LncRNAs are a class of non-coding RNAs with the length over 200 nt, generally considered to be mRNA-like transcripts41,42. LncRNA can function as ceRNAs to sponge target miRNAs, thereby antagonizing miRNA-induced activity41,42. The study by Zhou et al., has shown that Lnc-D63785 is a key ceRNA of miR-422a27. The results of the current study suggest that the OGD/R-induced reduction of Lnc-D63785 is the primary cause of miR-422a accumulation and neuronal cytotoxicity. Lnc-D63785 directly associates with miR-422a in the neuronal cells. Restoring Lnc-D63785 expression, by a lentiviral construct, not only abolished OGD/R-induced miR-422a accumulation, but also attenuated neuronal cell death. Conversely, overexpression of amiR-422a-binding mutant Lnc-D63785 was unable to affect OGD/R-induced neuronal cell death/apoptosis. Importantly, siRNA-mediated knockdown of Lnc-D63785 induced miR-422a accumulation and neuronal cell injury, mimicking the neuronal cytotoxicity induced by OGD/R. Overall these results support that decreased Lnc-D63785 expression is responsible for OGD/R-induced miR-422a accumulation and subsequent neuronal cell death.

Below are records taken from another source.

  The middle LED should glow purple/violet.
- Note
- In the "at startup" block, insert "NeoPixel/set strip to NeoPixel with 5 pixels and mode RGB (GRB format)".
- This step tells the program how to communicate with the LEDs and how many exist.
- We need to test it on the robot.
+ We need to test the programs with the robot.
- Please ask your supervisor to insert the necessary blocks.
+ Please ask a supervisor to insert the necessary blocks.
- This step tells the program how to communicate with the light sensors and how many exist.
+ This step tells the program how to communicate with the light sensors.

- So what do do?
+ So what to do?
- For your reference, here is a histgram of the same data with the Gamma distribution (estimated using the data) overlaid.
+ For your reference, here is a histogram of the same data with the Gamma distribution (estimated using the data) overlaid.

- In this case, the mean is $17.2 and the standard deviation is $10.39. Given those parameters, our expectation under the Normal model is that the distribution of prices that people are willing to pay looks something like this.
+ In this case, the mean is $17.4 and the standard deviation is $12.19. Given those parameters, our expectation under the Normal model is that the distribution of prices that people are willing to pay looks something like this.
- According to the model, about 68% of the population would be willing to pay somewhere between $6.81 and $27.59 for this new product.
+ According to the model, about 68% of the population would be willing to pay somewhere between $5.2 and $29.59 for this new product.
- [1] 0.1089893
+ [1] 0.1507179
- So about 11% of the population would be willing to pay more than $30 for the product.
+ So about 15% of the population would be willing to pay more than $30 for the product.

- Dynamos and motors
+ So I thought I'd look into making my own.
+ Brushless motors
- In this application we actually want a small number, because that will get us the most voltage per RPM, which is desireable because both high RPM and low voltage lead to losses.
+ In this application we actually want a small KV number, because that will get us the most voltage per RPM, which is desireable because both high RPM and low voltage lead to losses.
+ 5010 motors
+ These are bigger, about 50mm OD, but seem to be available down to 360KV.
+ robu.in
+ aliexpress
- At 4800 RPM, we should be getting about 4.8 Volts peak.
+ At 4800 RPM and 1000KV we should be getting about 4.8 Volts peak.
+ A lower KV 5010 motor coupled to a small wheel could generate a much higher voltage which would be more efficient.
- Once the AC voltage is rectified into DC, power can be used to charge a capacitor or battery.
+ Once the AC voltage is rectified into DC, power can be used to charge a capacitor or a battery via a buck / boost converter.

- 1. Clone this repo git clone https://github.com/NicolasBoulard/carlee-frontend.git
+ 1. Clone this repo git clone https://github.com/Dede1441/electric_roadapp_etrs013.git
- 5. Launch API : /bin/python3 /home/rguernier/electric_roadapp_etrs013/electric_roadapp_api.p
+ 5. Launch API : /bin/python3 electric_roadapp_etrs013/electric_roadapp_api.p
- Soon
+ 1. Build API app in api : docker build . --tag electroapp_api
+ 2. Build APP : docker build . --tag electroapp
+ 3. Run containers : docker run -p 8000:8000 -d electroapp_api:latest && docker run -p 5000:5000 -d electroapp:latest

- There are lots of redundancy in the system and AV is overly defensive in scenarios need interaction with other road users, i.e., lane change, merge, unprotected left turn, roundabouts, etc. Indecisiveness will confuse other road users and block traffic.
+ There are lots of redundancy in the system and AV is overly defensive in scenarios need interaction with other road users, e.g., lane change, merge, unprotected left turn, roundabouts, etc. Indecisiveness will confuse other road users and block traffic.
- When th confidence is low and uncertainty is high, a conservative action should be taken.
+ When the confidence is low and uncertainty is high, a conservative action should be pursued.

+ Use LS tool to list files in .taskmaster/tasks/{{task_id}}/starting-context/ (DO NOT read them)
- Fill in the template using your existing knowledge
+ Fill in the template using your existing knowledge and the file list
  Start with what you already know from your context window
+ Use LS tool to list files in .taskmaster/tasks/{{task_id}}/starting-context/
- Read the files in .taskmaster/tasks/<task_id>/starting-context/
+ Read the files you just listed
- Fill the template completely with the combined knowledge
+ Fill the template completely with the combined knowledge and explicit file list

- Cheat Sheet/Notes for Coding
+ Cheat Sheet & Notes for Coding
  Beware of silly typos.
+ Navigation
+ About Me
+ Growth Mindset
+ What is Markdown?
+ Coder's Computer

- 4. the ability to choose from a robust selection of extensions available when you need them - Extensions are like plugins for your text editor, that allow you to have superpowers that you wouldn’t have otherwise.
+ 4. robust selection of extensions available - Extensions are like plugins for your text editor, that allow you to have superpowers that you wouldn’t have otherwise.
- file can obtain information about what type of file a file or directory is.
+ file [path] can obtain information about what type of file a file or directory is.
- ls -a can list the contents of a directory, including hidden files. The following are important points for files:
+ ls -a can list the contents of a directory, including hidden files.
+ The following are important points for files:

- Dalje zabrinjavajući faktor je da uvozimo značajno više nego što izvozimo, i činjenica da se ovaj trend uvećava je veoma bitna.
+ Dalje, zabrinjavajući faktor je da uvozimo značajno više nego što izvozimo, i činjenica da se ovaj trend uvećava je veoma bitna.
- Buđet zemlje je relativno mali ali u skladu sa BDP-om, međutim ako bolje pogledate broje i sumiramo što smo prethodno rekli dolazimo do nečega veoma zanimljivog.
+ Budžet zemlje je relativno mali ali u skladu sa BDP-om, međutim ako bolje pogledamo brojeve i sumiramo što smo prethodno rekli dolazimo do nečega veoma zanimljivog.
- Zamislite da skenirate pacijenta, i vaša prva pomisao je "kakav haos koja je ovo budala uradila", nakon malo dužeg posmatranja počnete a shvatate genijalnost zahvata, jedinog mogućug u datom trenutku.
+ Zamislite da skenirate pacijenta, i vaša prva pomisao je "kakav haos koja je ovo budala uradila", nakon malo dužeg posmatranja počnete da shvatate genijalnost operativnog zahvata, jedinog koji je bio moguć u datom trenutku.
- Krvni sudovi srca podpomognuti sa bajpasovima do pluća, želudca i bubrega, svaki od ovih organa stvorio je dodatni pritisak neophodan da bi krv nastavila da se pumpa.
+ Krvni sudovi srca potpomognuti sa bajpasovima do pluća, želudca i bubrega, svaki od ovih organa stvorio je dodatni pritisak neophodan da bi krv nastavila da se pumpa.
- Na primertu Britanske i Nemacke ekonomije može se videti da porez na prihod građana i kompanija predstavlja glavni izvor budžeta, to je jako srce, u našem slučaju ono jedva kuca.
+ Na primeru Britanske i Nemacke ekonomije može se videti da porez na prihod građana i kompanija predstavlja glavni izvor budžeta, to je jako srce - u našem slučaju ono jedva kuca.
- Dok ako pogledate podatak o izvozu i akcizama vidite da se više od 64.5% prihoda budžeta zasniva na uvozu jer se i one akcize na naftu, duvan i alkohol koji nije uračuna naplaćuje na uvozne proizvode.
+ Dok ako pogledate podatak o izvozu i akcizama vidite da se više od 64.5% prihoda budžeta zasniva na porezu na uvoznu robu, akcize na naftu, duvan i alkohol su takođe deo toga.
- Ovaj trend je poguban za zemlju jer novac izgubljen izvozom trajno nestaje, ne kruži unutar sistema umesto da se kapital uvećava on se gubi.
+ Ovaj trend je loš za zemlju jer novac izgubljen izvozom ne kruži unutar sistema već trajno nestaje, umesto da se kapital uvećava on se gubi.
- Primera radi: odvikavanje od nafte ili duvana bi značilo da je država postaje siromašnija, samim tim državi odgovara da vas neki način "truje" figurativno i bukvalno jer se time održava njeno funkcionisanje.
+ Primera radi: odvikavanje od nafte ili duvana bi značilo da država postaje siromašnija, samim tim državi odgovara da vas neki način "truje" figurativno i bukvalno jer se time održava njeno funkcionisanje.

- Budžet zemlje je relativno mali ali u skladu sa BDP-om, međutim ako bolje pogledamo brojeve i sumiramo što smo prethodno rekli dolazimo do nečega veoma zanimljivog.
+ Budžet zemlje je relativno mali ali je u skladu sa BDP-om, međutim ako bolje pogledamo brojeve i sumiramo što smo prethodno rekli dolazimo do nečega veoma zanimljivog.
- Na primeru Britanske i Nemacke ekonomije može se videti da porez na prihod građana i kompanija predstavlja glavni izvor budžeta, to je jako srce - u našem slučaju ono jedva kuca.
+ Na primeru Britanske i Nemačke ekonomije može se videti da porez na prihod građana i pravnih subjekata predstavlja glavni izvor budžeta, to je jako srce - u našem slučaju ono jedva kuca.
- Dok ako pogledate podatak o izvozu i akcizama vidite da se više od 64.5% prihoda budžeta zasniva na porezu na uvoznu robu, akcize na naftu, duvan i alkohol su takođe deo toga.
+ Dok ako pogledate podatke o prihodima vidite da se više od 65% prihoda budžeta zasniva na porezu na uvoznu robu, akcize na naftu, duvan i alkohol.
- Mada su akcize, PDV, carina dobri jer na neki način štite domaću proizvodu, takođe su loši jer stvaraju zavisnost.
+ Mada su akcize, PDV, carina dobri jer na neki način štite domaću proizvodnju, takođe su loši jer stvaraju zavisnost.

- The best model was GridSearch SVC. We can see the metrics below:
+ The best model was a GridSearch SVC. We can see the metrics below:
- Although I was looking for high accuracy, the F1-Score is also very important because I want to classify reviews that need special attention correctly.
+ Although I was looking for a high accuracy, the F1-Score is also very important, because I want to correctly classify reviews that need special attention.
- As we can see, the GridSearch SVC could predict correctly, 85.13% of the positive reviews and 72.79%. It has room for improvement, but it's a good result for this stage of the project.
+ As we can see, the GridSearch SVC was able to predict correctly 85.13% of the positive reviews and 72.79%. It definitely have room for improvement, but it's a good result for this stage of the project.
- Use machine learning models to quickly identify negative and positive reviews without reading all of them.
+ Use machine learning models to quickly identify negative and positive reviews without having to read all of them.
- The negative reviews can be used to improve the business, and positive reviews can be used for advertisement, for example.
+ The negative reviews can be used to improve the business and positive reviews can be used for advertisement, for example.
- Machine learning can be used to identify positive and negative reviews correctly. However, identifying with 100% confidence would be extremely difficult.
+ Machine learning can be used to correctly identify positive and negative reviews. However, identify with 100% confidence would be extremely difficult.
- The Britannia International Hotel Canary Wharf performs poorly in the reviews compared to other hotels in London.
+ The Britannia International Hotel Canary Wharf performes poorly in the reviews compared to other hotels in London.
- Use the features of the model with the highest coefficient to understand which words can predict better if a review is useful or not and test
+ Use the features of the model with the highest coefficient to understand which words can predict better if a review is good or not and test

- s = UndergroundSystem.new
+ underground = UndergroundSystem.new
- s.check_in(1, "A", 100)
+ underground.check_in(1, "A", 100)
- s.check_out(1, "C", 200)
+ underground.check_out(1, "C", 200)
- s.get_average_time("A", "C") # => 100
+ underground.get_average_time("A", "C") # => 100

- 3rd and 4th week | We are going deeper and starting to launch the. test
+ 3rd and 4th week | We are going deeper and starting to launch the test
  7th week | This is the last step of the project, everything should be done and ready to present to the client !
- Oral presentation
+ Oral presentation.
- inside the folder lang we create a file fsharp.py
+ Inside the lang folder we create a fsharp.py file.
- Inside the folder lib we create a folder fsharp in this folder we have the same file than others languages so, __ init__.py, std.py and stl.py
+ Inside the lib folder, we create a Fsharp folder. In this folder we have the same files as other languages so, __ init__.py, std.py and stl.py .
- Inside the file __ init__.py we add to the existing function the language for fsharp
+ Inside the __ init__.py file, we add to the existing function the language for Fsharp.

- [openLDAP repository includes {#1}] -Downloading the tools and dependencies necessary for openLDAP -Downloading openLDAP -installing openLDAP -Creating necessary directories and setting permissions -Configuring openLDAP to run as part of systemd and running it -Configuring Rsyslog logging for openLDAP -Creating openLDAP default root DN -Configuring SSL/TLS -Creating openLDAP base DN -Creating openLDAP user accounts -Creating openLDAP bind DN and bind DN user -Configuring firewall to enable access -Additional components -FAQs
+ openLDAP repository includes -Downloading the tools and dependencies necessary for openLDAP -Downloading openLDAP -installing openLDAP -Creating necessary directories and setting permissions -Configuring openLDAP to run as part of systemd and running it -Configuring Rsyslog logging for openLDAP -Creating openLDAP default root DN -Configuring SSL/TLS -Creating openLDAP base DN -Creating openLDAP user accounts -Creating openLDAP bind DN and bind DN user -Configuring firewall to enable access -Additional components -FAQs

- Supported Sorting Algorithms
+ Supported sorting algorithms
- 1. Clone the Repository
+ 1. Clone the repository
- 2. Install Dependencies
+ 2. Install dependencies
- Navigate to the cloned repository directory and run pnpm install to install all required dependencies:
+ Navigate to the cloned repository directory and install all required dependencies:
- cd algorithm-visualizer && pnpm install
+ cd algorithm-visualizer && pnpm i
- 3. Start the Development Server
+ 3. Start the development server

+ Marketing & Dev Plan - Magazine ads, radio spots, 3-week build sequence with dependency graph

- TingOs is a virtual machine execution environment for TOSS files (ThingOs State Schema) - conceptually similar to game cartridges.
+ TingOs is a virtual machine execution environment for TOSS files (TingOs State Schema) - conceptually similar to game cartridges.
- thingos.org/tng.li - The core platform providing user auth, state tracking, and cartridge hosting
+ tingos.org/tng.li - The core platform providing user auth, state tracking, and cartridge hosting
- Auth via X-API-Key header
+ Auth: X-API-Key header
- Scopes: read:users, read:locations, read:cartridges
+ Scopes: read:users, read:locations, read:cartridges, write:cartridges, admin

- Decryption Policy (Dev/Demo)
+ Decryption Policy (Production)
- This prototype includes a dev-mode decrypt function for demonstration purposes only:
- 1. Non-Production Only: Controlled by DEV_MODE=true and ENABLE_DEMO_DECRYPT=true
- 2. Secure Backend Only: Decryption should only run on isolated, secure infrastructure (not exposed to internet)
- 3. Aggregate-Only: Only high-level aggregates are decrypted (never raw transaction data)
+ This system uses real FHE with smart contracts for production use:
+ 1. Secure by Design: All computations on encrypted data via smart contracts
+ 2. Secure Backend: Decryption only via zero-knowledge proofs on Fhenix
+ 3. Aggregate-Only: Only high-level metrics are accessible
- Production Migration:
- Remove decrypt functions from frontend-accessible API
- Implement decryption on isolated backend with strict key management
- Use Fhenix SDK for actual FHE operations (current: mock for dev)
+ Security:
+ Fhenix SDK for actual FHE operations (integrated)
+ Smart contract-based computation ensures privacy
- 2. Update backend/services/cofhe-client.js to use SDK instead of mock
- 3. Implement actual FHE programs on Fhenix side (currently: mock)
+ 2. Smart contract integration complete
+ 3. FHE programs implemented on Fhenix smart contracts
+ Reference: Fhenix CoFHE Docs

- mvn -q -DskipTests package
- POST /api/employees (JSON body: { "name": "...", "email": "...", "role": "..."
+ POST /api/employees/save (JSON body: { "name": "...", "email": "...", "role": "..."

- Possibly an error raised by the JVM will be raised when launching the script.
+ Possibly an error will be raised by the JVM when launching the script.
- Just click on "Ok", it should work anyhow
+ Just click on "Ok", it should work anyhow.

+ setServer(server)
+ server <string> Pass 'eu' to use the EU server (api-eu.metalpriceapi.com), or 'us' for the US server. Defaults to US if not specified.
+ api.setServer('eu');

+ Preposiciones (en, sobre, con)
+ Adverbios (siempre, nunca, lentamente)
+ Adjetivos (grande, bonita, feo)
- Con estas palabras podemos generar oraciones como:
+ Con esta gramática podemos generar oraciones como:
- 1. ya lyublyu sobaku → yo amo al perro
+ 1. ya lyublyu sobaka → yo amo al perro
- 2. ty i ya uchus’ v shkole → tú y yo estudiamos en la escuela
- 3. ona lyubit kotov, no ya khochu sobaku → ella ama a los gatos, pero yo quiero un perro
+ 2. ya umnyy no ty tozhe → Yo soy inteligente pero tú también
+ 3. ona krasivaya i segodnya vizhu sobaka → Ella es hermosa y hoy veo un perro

Emerging studies have proposed that m6A methylation is an important regulatory mechanism for the expression, function, and stabilization of LncRNA transcripts in human cells20,21,22. LncRNA m6A modifications may also regulate gene expression20,21,22. In the present study, we found that OGD/R stimulation led to METTL3-mediated Lnc-D63785 m6A methylation, which is the primary cause of Lnc-D63785 downregulation. METTL3 silencing, by targeted shRNAs, reversed OGD/R-induced Lnc-D63785 m6A methylation and downregulation as well as miR-422a accumulation in SH-SY5Y cells. Furthermore, OGD/R-induced cytotoxicity was also potently attenuated by METTL3 shRNA. Conversely, forced overexpression of METTL3 in SH-SY5Y cells led to Lnc-D63785 m6A methylation, reduced Lnc-D63785 expression and miR-422a accumulation. Therefore, METTL3-induced Lnc-D63785 m6A methylation is one key mechanism of OGD/R-induced miR-422a accumulation and subsequent neuronal cell death.

Conclusions

We conclude that OGD/R leads to Lnc-D63785 m6A modification and decreased expression, consequently resulting in miR-422a accumulation, downregulation of its targets (MEF2D-MAPKK6), and neuronal cell death/apoptosis.